1.3. Tujuan Penelitian Tujuan dari penelitian adalah sintesis katalis ZSM-5 mesopori dengan variasi rasio SiO2/Al2O3 dan melakukan karakterisasi katalis, serta meneliti aktivitasnya pada reaksi esterifikasi.

1.4. Batasan Masalah Batasan permasalahan penelitian ini adalah : 1. sintesis katalis ZSM-5 mesopori dengan rasio 1 SiO2: x Al2O3: 0.2 TPAOH: 38 H2O, rasio SiO2/Al2O3 20, 50 dan 100, serta SiO2/CTAB = 3,85; 2. karakterisasi Difraksi sinar-X (XRD), spektroskopi inframerah (FTIR), adsorpsi-N2, adsorpsi piridin, SEM; 3. parameter yang dipelajari adalah waktu reaksi 0.5, 1, 2, dan 3 jam, kemudian dianalisis menggunakan kromatografi gas untuk menentukan jumlah metil ester di dalam produk dan titrasi asam basa untuk menentukan konversi asam lemak bebas.

1.5. Manfaat Penelitian Penelitian ini sangat bermanfaat untuk: a.

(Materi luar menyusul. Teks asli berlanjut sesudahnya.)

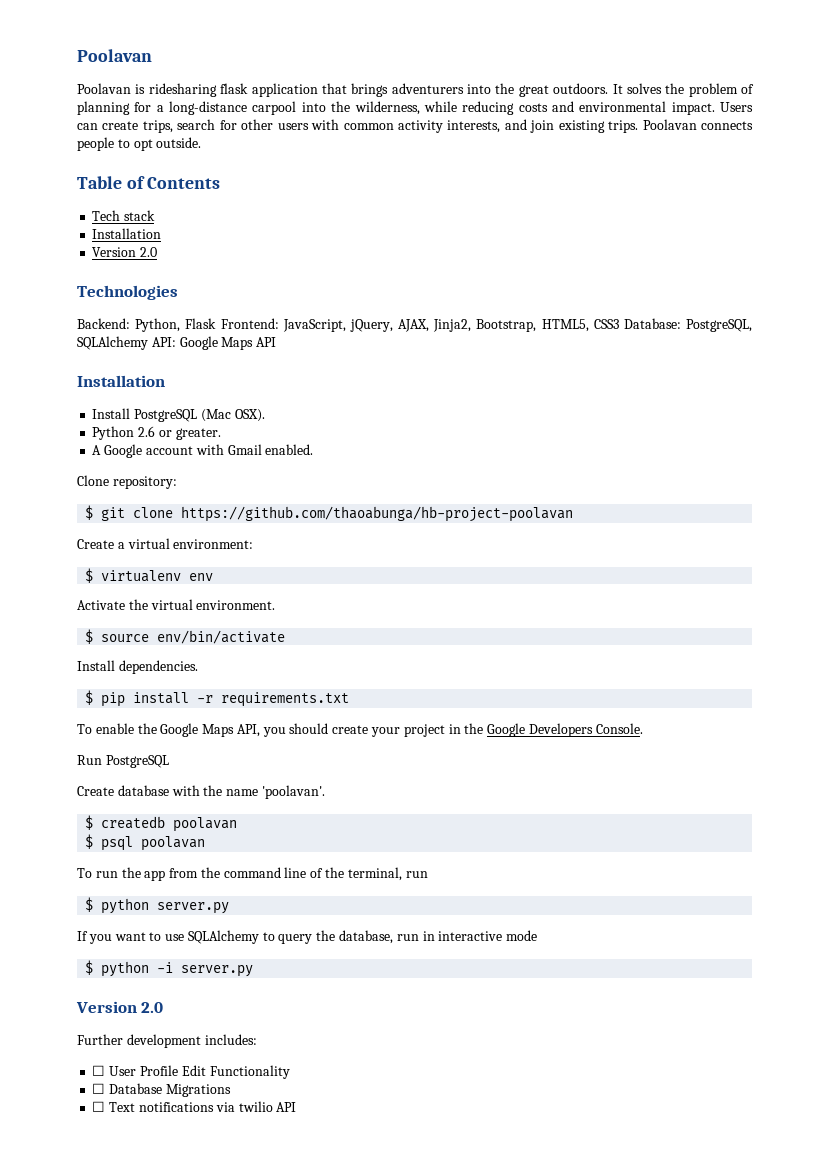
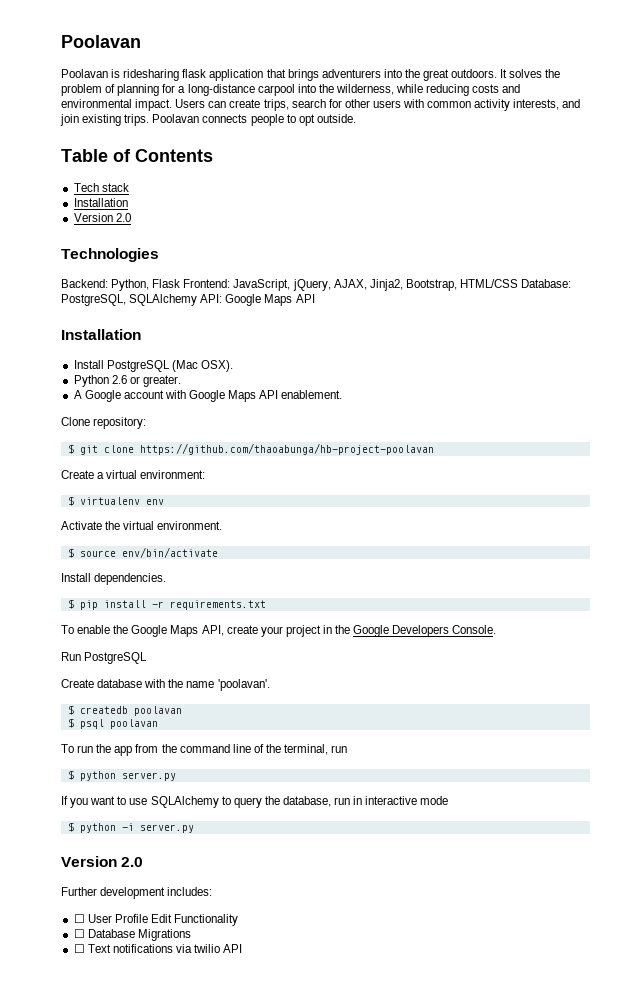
- Backend: Python, Flask Frontend: JavaScript, jQuery, AJAX, Jinja2, Bootstrap, HTML5, CSS3 Database: PostgreSQL, SQLAlchemy API: Google Maps API
+ Backend: Python, Flask Frontend: JavaScript, jQuery, AJAX, Jinja2, Bootstrap, HTML/CSS Database: PostgreSQL, SQLAlchemy API: Google Maps API
- A Google account with Gmail enabled.
+ A Google account with Google Maps API enablement.
- To enable the Google Maps API, you should create your project in the Google Developers Console.
+ To enable the Google Maps API, create your project in the Google Developers Console.

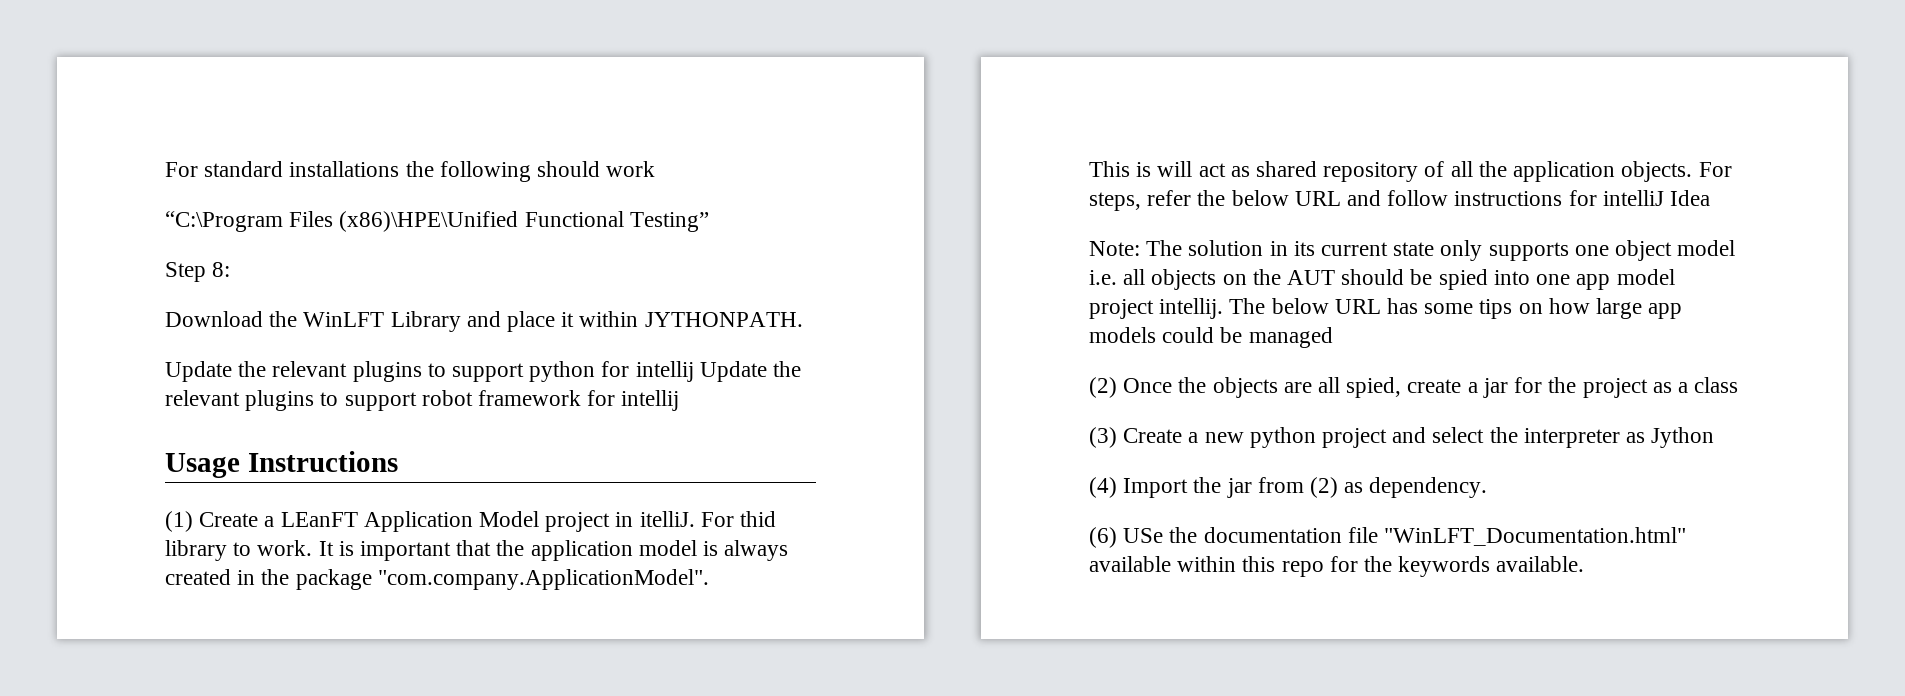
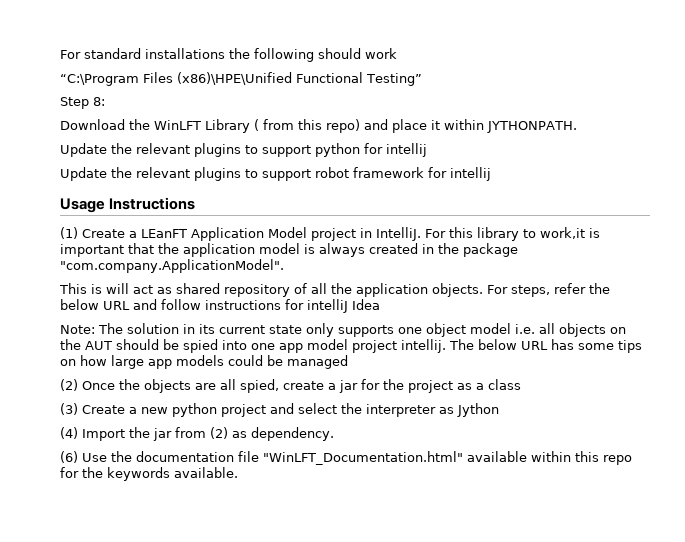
- Download the WinLFT Library and place it within JYTHONPATH.
+ Download the WinLFT Library ( from this repo) and place it within JYTHONPATH.
- Update the relevant plugins to support python for intellij Update the relevant plugins to support robot framework for intellij
+ Update the relevant plugins to support python for intellij
+ Update the relevant plugins to support robot framework for intellij
- (1) Create a LEanFT Application Model project in itelliJ. For thid library to work. It is important that the application model is always created in the package "com.company.ApplicationModel".
+ (1) Create a LEanFT Application Model project in IntelliJ. For this library to work,it is important that the application model is always created in the package "com.company.ApplicationModel".
- (6) USe the documentation file "WinLFT_Documentation.html" available within this repo for the keywords available.
+ (6) Use the documentation file "WinLFT_Documentation.html" available within this repo for the keywords available.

Mengetahui pengaruh variasi rasio SiO2/Al2O3 pada jumlah dan jenis keasaman katalis ZSM-5 mesopori serta aktivitasnya pada reaksi esterifikasi minyak jelantah untuk produksi biodiesel. b. Pengembangan ilmu pengetahuan dan teknologi karena biodiesel merupakan sumber alternatif bahan bahan bakar pengganti potensial untuk diesel konvensional, yang selanjutnya sangat berguna bagi masyarakat.